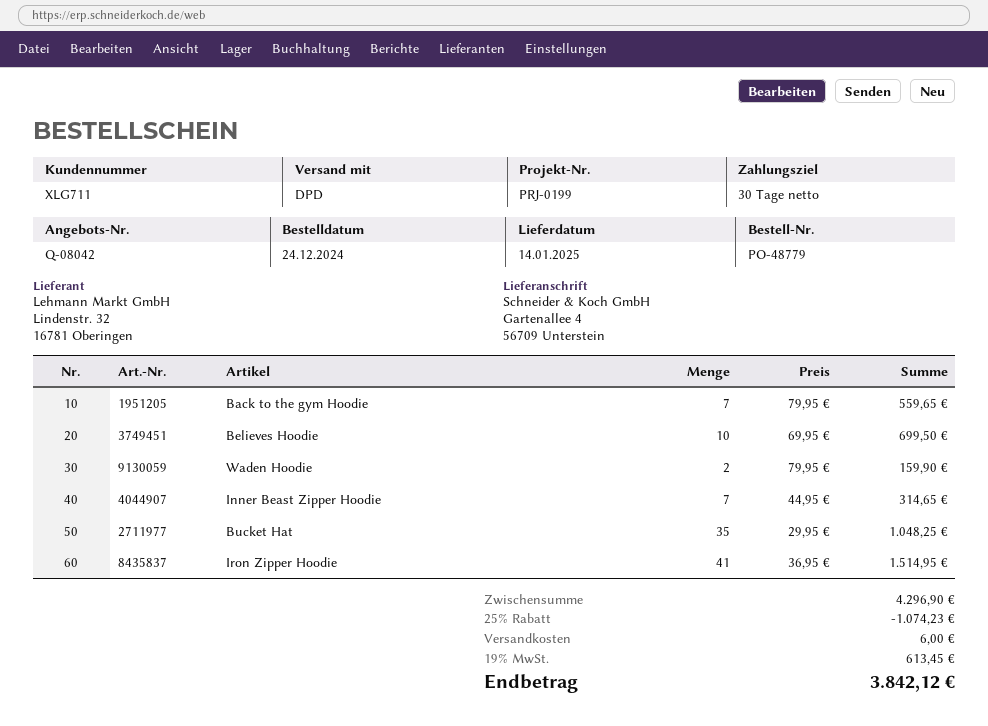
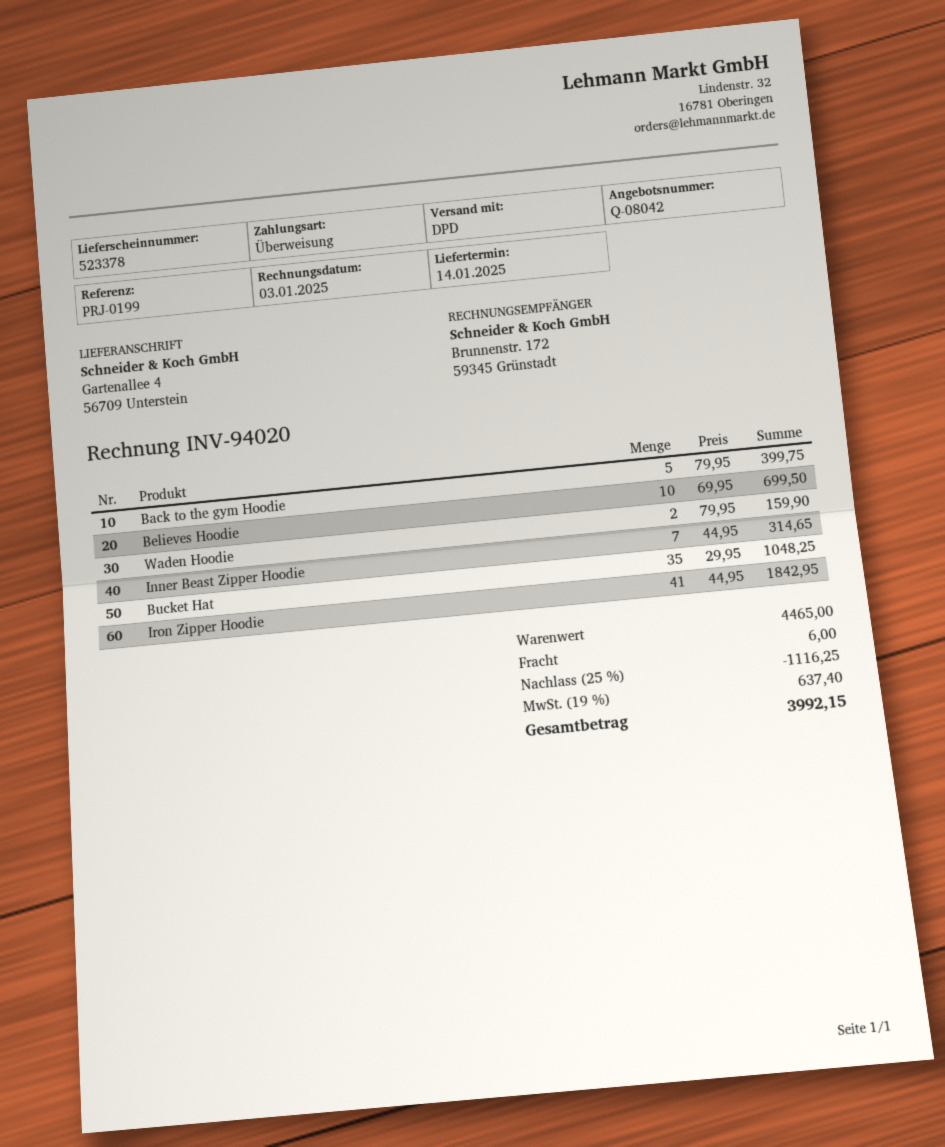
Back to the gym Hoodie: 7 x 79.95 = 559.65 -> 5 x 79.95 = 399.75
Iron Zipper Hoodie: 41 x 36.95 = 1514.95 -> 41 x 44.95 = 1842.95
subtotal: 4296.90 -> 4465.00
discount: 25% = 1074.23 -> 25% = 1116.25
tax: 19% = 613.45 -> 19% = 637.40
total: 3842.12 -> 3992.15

### [What is expected]
Copy out, from the records above, every line that holds the string "Hoodie".

### [Answer to the exercise]
Back to the gym Hoodie: 7 x 79.95 = 559.65 -> 5 x 79.95 = 399.75
Iron Zipper Hoodie: 41 x 36.95 = 1514.95 -> 41 x 44.95 = 1842.95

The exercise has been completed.